Multiple Buffering in I/O Operations
Multiple buffering in input/output (I/O) operations refers to the use of more than two buffers to facilitate prefetching of data blocks or postwriting in file systems and data streams, enabling greater overlap between I/O activities and computational processing. This technique extends beyond basic double buffering by allocating a pool of buffers—typically ranging from 4 to 255 depending on the system—to anticipate sequential access patterns, thereby minimizing idle time for the CPU or application. In operating systems, multiple buffering is particularly effective for handling large sequential reads or writes, where data is loaded into unused buffers asynchronously while the current buffer is being processed.[35] One prominent implementation is found in IBM z/OS, where multiple buffering supports asynchronous I/O for data sets by pre-reading blocks into a specified number of buffers before they are required, thus eliminating delays from synchronous waits.

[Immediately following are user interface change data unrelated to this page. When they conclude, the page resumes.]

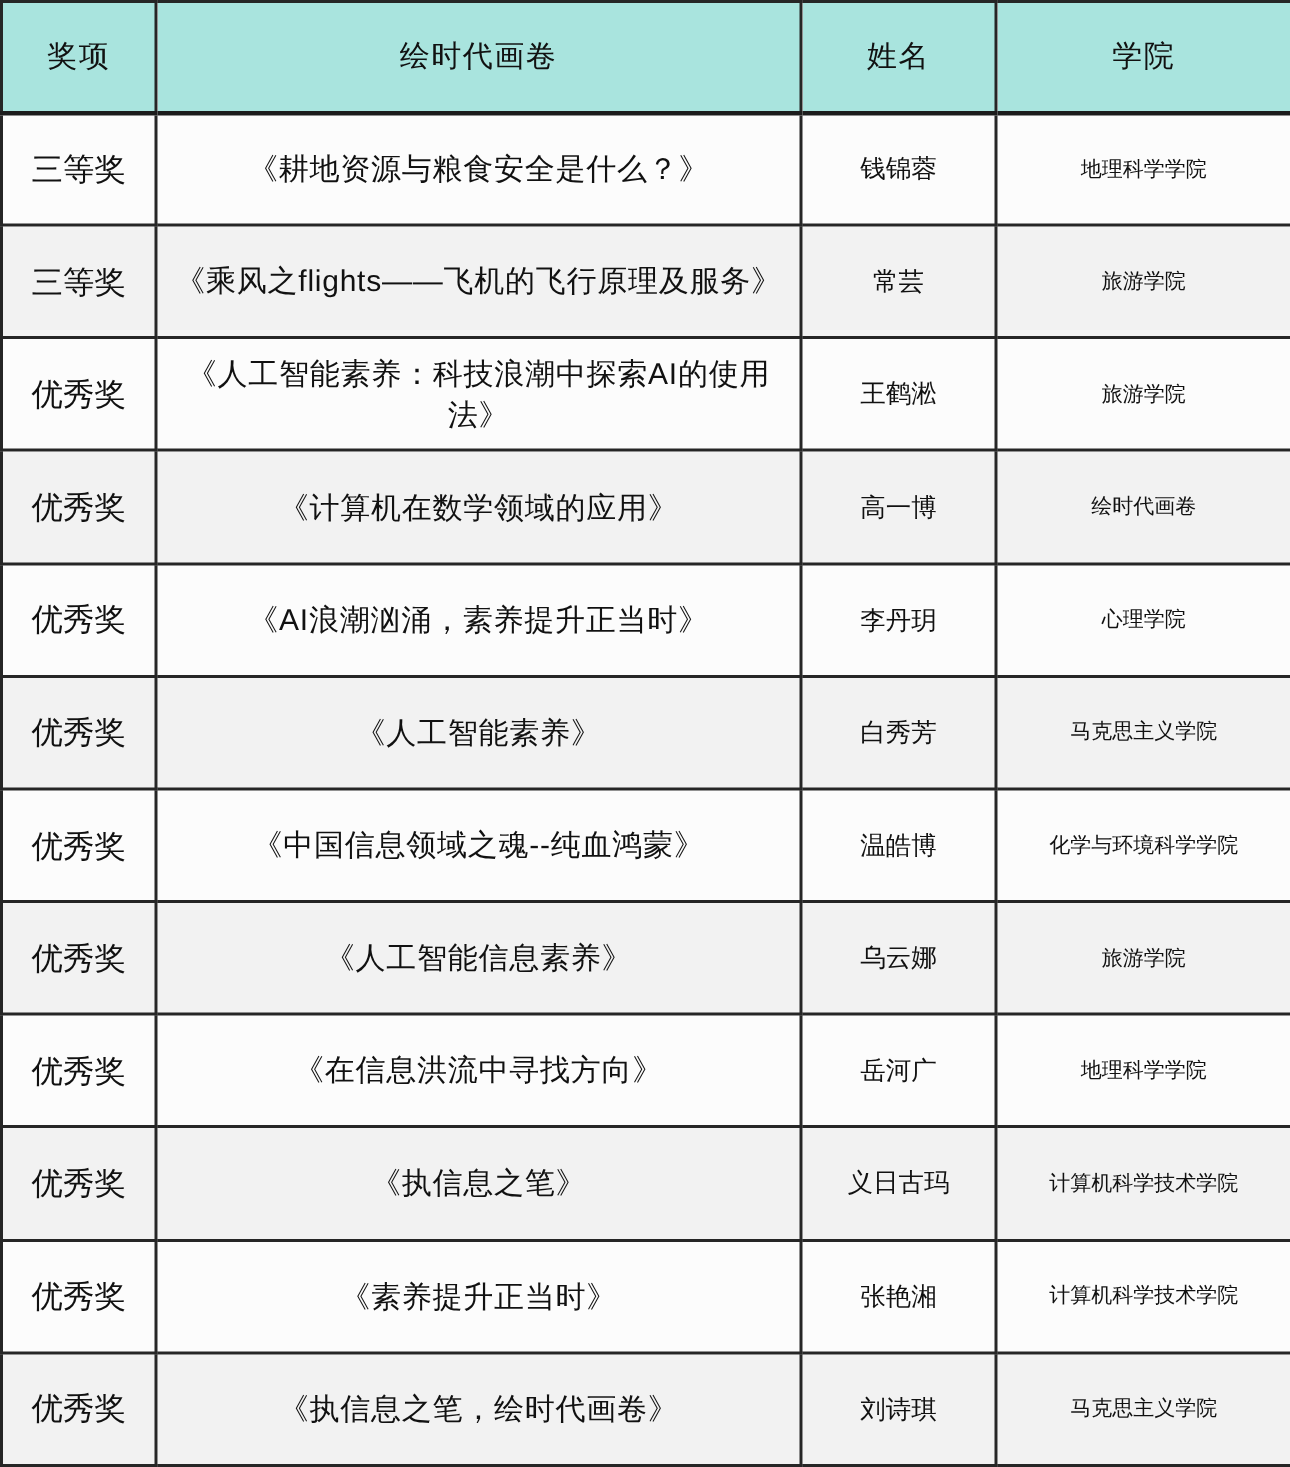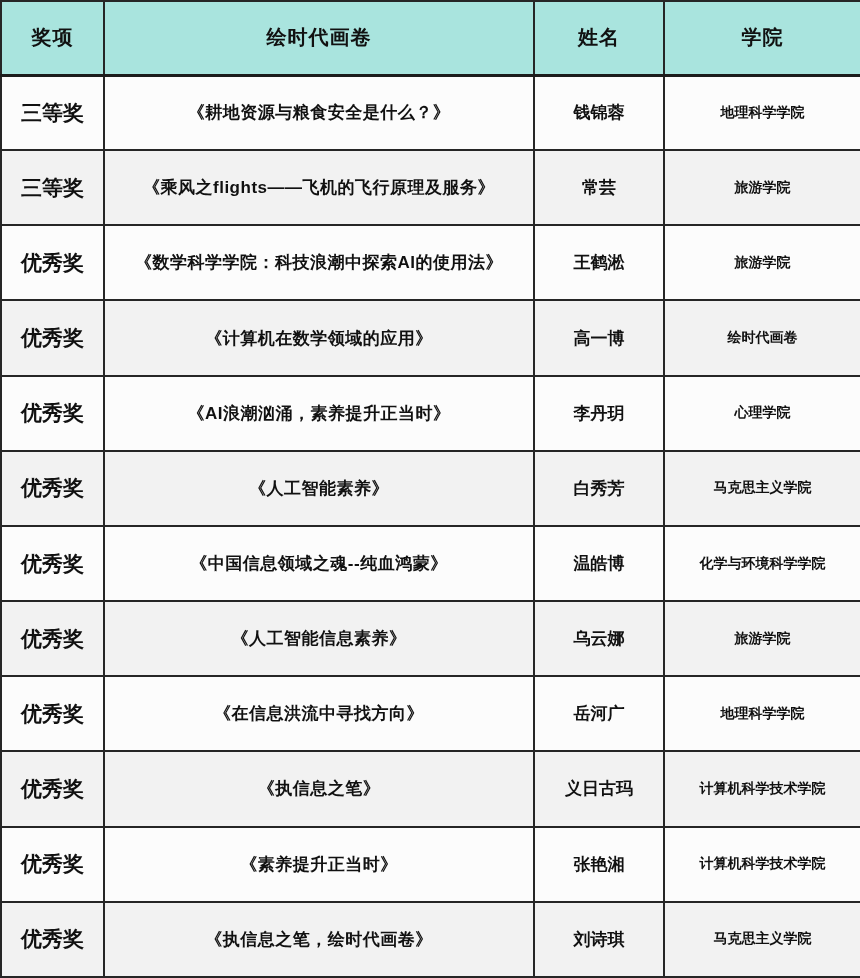--- a/index.html
+++ b/index.html
@@ -27,7 +27,7 @@
     text-align: center;
     vertical-align: middle;
     color: #111111;
-    font-weight: bold;
+    font-weight: normal;
     padding: 2px 6px;
     box-sizing: border-box;
     overflow: hidden;

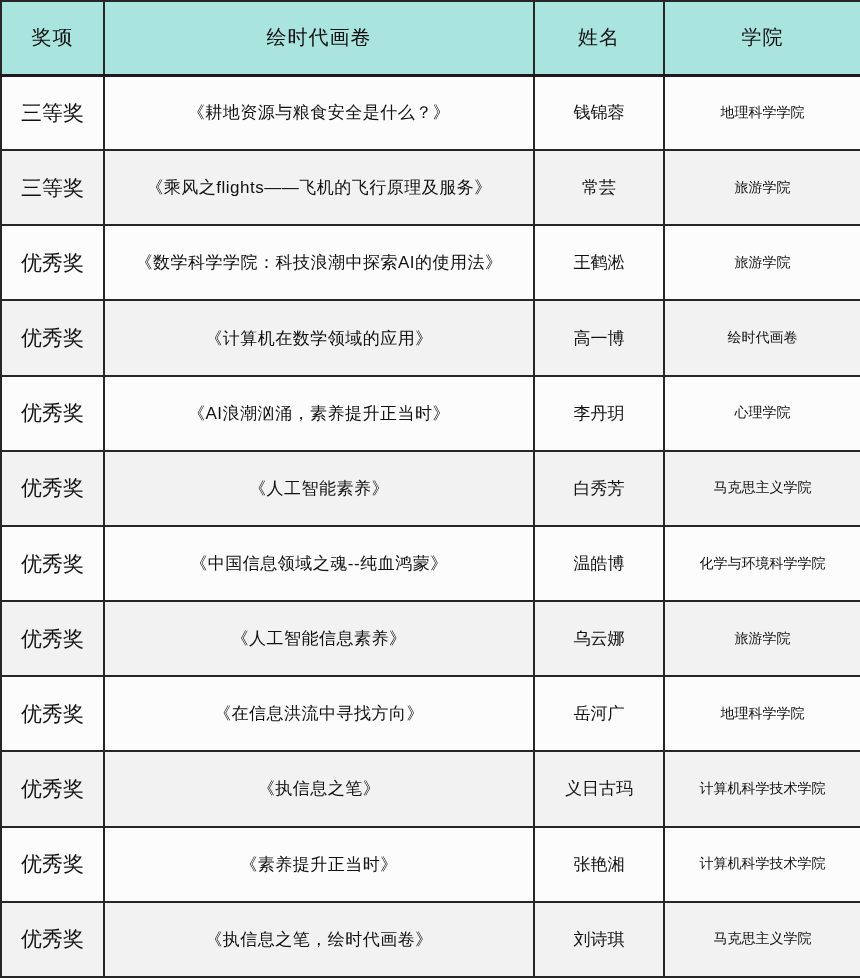--- a/index.html
+++ b/index.html
@@ -50,7 +50,7 @@
   tr.data-row.even td { background: #f2f2f2; }
 
   td.award-cell   { font-size: 21px; }
-  td.title-cell   { font-size: 17px; letter-spacing: 0.5px; margin-top: 28px; }
+  td.title-cell   { font-size: 20px; letter-spacing: 0.5px; margin-top: 28px; }
   td.name-cell    { font-size: 17px; margin-top: 48px; }
   td.college-cell { font-size: 14px; }
 </style>

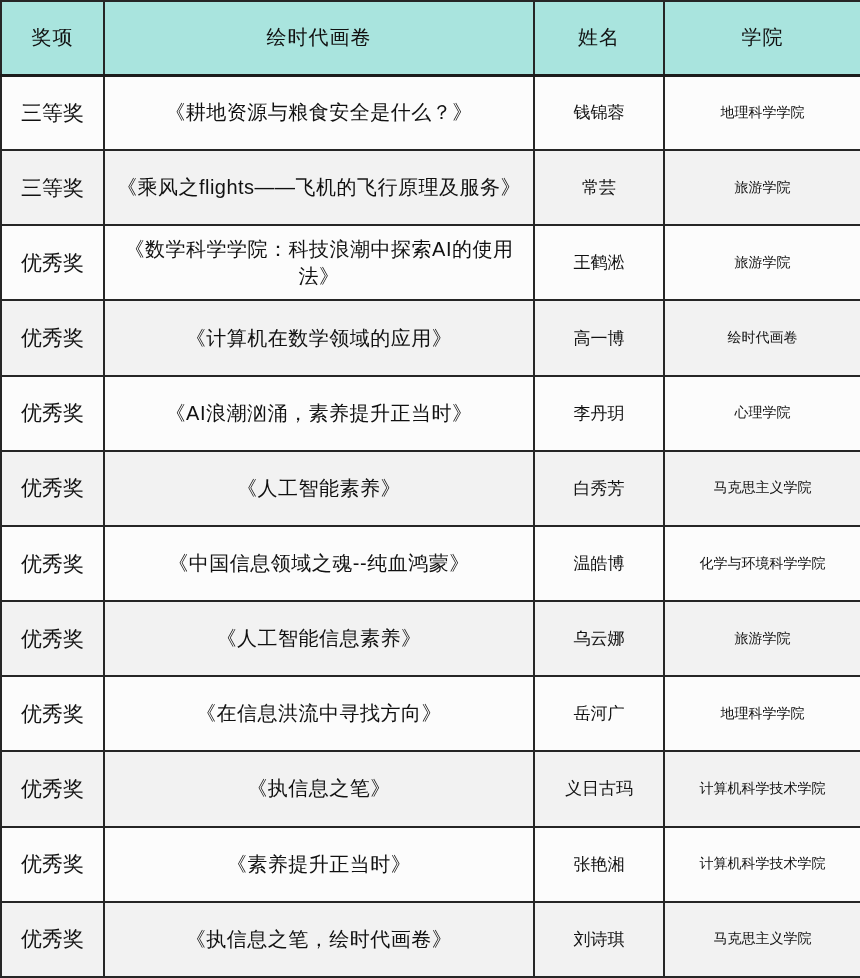--- a/index.html
+++ b/index.html
@@ -88,7 +88,7 @@
       </tr>
       <tr class="data-row odd">
         <td class="award-cell">优秀奖</td>
-        <td class="title-cell">《数学科学学院：科技浪潮中探索AI的使用法》</td>
+        <td class="title-cell">《人工智能素养：科技浪潮中探索AI的使用法》</td>
         <td class="name-cell">王鹤淞</td>
         <td class="college-cell">旅游学院</td>
       </tr>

The number of buffers is controlled via theBUFNO= parameter in the Data Control Block (DCB), allowing values from 2 to 255 for QSAM access methods, with defaults often set to higher counts for sequential processing to optimize throughput. Similarly, in UNIX-like systems such as Linux, the readahead mechanism employs multiple page-sized buffers (typically up to 32 pages, or 128 KB) in the page cache to prefetch sequential data blocks asynchronously, triggered by access patterns and scaled dynamically based on historical reads. This prefetching uses functions like page_cache_async_ra() to issue non-blocking I/O requests for anticipated pages, enhancing file system performance without explicit application intervention.[35][36][37]
The primary benefits of multiple buffering in I/O operations include significant reductions in latency for sequential access workloads, as prefetching amortizes the cost of disk seeks across multiple blocks and allows continuous data flow. For instance, in sequential file reads, it overlaps I/O completion with processing, while adaptive sizing—where buffer counts adjust based on workload detection, such as doubling readahead windows after consistent sequential hits—prevents over-allocation of memory in mixed access scenarios. These gains are workload-dependent, with the highest impact in streaming or batch processing where access predictability is high.[35][37][38]
Practical examples illustrate these concepts in specialized contexts. In database systems, transaction logs often utilize ring buffers—a circular form of multiple buffering with a fixed capacity, such as 256 entries in SQL Server's diagnostic ring buffers—to continuously capture log entries without unbounded memory growth, overwriting oldest data upon overflow to maintain low-latency writes during high-volume transactions. For modern storage, NVMe SSDs since their 2011 specification leverage up to 65,536 queues per device, each functioning as an independent buffer channel for parallel I/O submissions, enabling optimizations like asynchronous prefetch across multiple threads and reducing contention in multi-core environments for sequential workloads.[39][40][41]